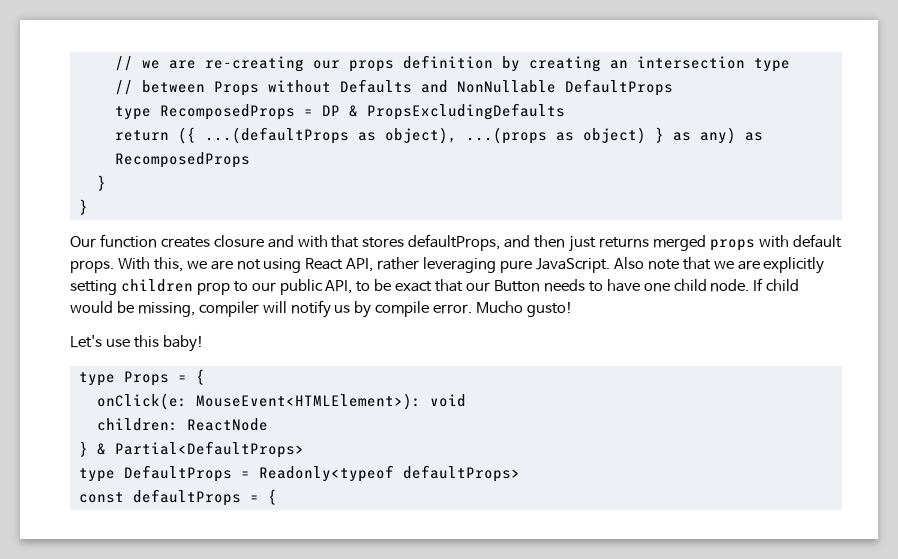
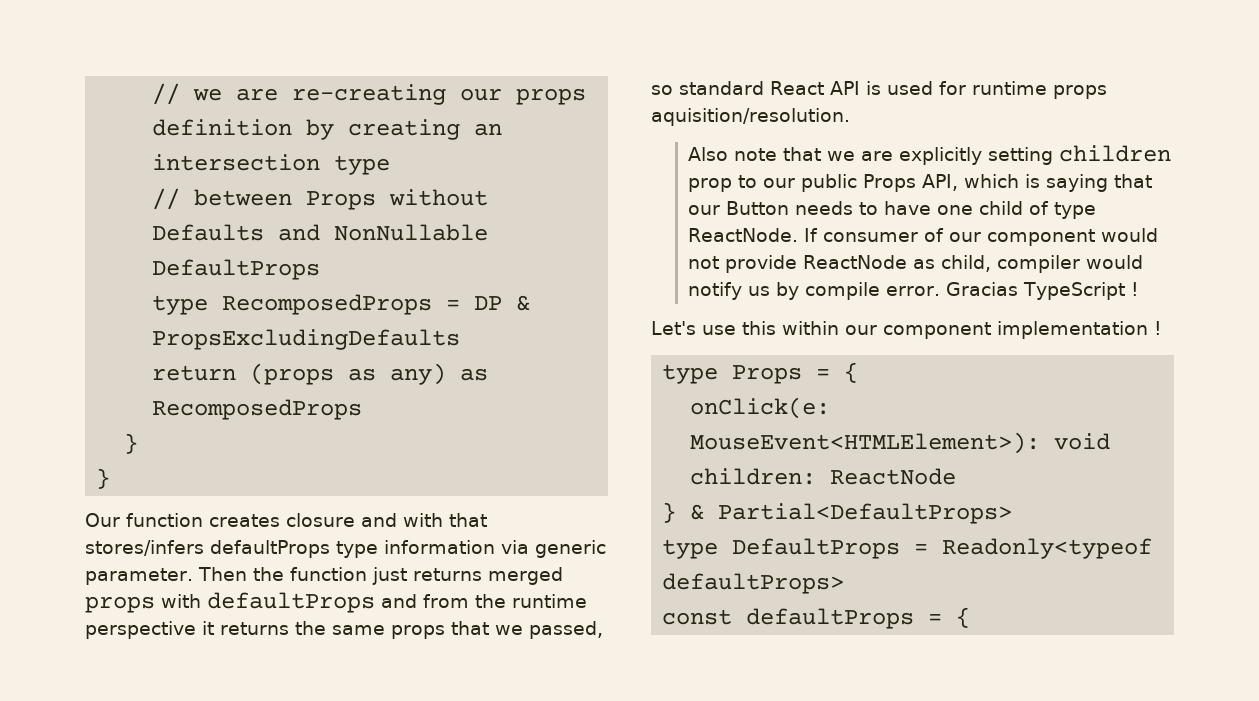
- return ({ ...(defaultProps as object), ...(props as object) } as any) as RecomposedProps
+ return (props as any) as RecomposedProps
- Our function creates closure and with that stores defaultProps, and then just returns merged props with default props. With this, we are not using React API, rather leveraging pure JavaScript. Also note that we are explicitly setting children prop to our public API, to be exact that our Button needs to have one child node. If child would be missing, compiler will notify us by compile error.
+ Our function creates closure and with that stores/infers defaultProps type information via generic parameter. Then the function just returns merged props with defaultProps and from the runtime perspective it returns the same props that we passed, so standard React API is used for runtime props aquisition/resolution.
+ Also note that we are explicitly setting children prop to our public Props API, which is saying that our Button needs to have one child of type ReactNode. If consumer of our component would not provide ReactNode as child, compiler would notify us by compile error.
- Mucho gusto!
+ Gracias TypeScript !
- Let's use this baby!
+ Let's use this within our component implementation !

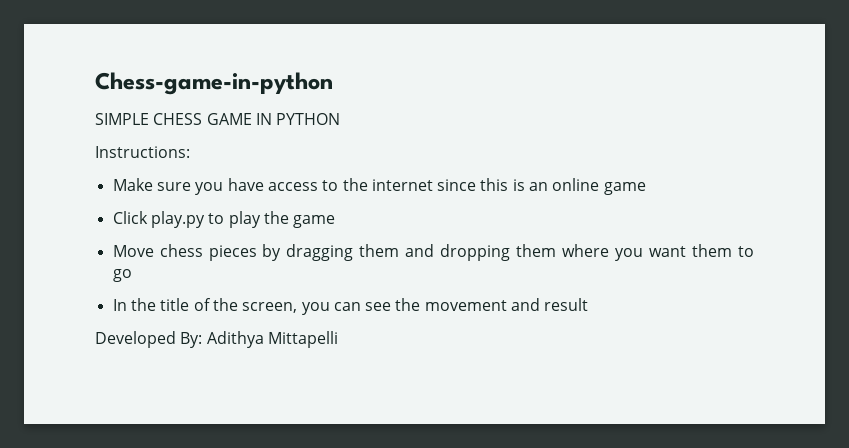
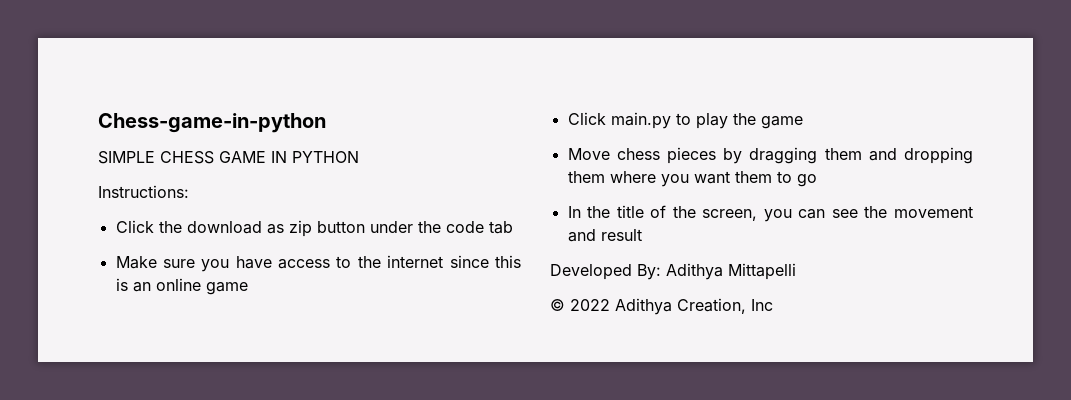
+ Click the download as zip button under the code tab
- Click play.py to play the game
+ Click main.py to play the game
+ © 2022 Adithya Creation, Inc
⁂
■ WHAT YOU HAVE TO DO: Where a line contains "main.py to play the game", begin there and output each line through the end of the data above, exactly; give no other lines.

■ ANSWER FOR THE TASK:
+ Click main.py to play the game
+ © 2022 Adithya Creation, Inc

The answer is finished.